TASK MATERIAL -

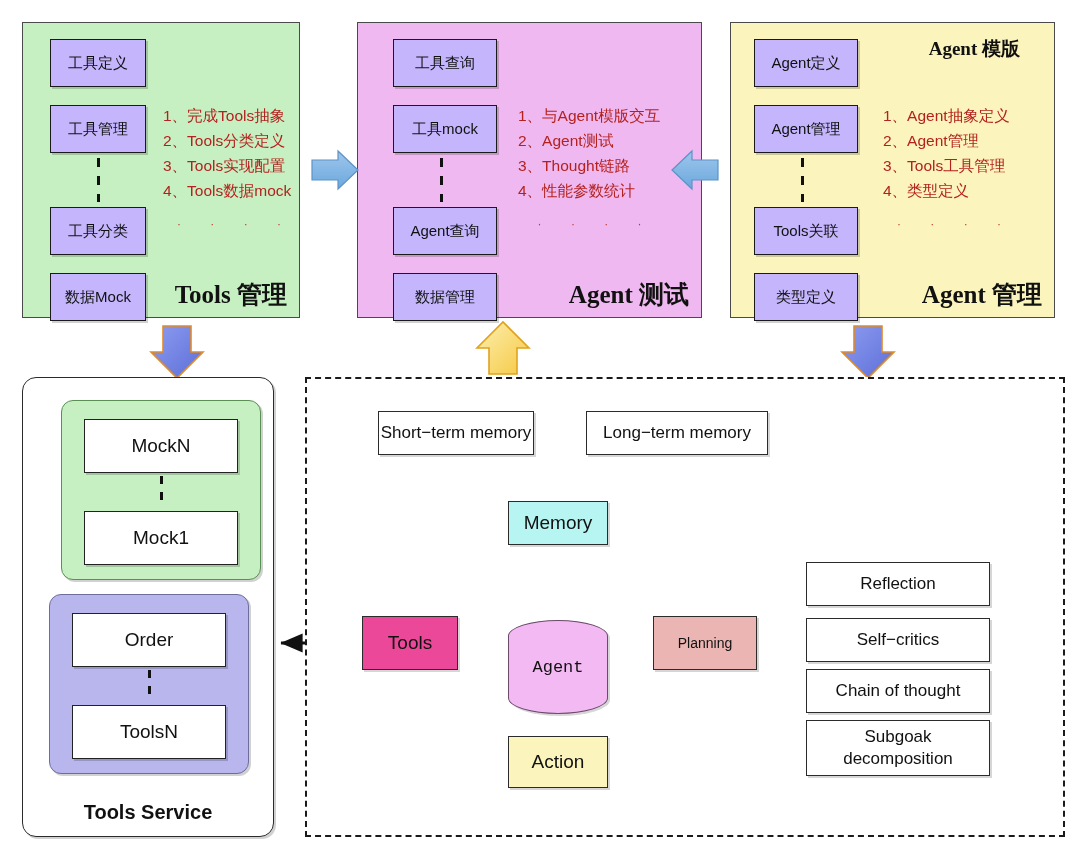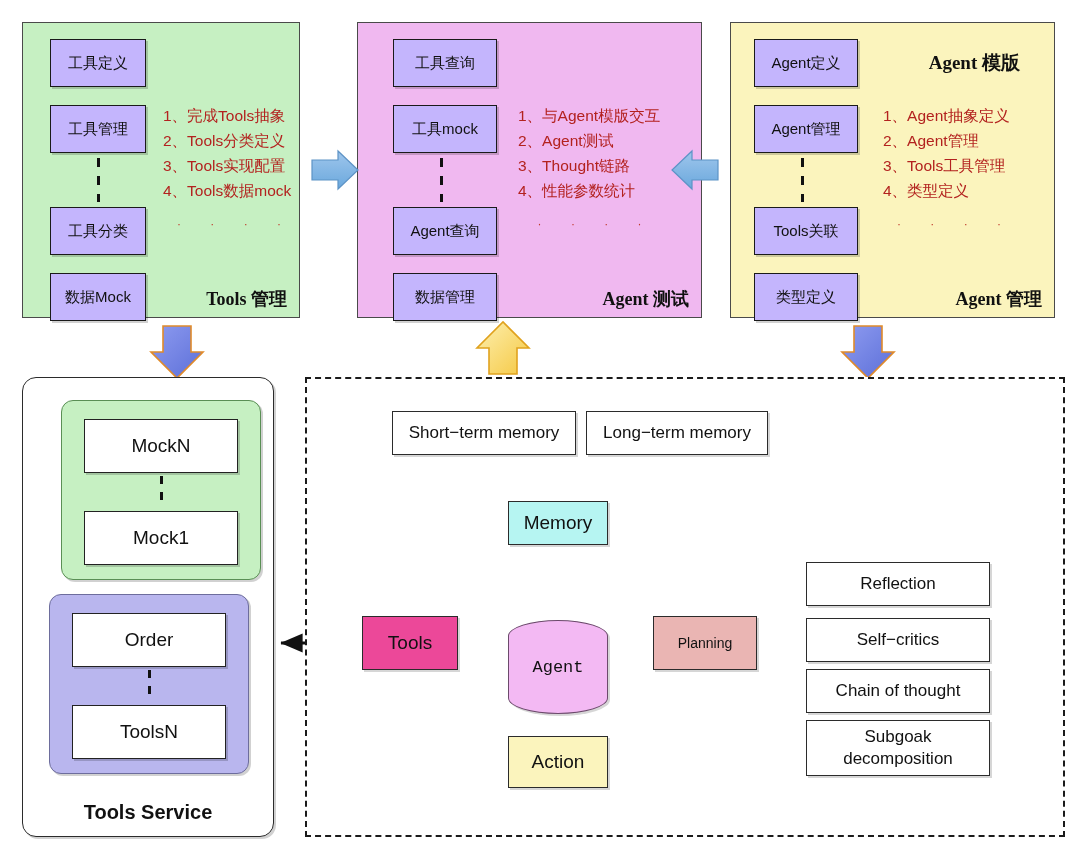--- a/index.html
+++ b/index.html
@@ -49,7 +49,7 @@
   #agenttpl{position:absolute;left:305px;top:377px;width:760px;height:460px;box-sizing:border-box;
       background:#fff;}
   #agenttpl .tplborder{position:absolute;inset:0;border:2px dashed #1a1a1a;}
-  #tplTitle{position:absolute;right:60px;top:50px;font-family:"Liberation Serif",serif;
+  #tplTitle{position:absolute;right:60px;top:36px;font-family:"Liberation Serif",serif;
       font-weight:700;font-size:19px;color:#111;white-space:nowrap;}
 
   .nodebox{position:absolute;box-sizing:border-box;border:1.5px solid #2b2b2b;background:#fff;

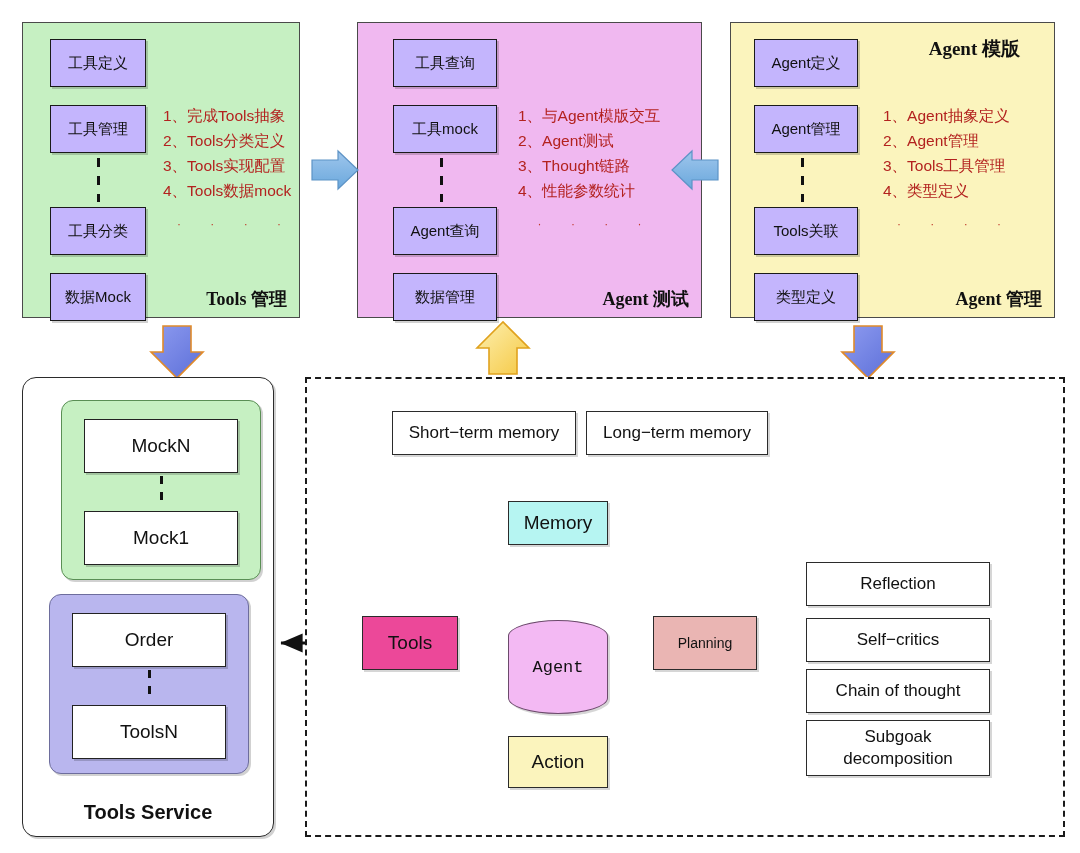--- a/index.html
+++ b/index.html
@@ -26,7 +26,7 @@
   .dots4{margin-top:9px;text-align:center;color:#c0392b;letter-spacing:13px;font-size:12px;padding-left:14px;}
 
   .panel-title{position:absolute;right:12px;bottom:6px;font-family:"Liberation Serif",serif;
-      font-weight:700;font-size:18px;color:#111;white-space:nowrap;}
+      font-weight:700;font-size:25px;color:#111;white-space:nowrap;}
 
   
   #toolsvc{position:absolute;left:22px;top:377px;width:252px;height:460px;

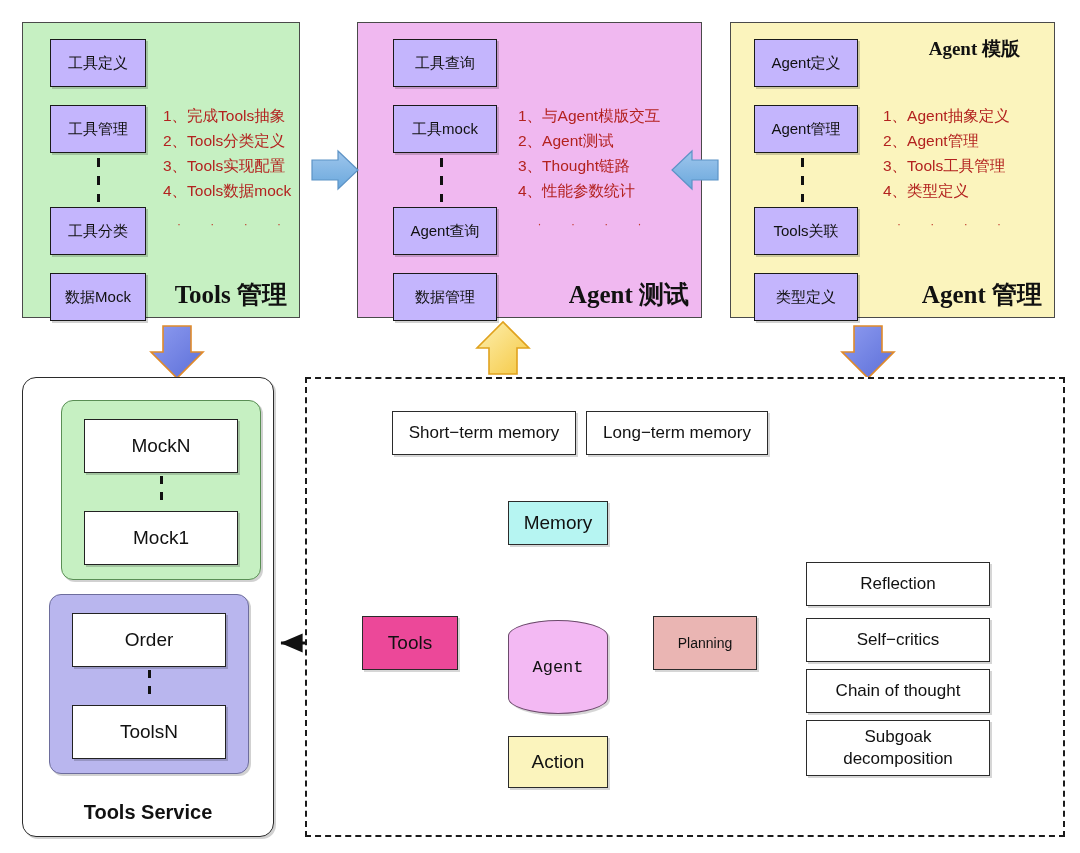--- a/index.html
+++ b/index.html
@@ -232,7 +232,7 @@
   </div>
   <div id="tplTitle">Agent 模版</div>
 
-  <div class="nodebox" style="left:392px;top:411px;width:184px;height:44px;">Short−term memory</div>
+  <div class="nodebox" style="left:378px;top:411px;width:156px;height:44px;">Short−term memory</div>
   <div class="nodebox" style="left:586px;top:411px;width:182px;height:44px;">Long−term memory</div>
 
   <div class="nodebox cyan" style="left:508px;top:501px;width:100px;height:44px;font-size:19px;">Memory</div>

PROBLEM - Go through the listing above and return each line where the word "size" occurs.

TASK SOLUTION -
       font-weight:700;font-size:19px;color:#111;white-space:nowrap;}
   .dots4{margin-top:9px;text-align:center;color:#c0392b;letter-spacing:13px;font-size:12px;padding-left:14px;}
-      font-weight:700;font-size:18px;color:#111;white-space:nowrap;}
+      font-weight:700;font-size:25px;color:#111;white-space:nowrap;}
   <div class="nodebox cyan" style="left:508px;top:501px;width:100px;height:44px;font-size:19px;">Memory</div>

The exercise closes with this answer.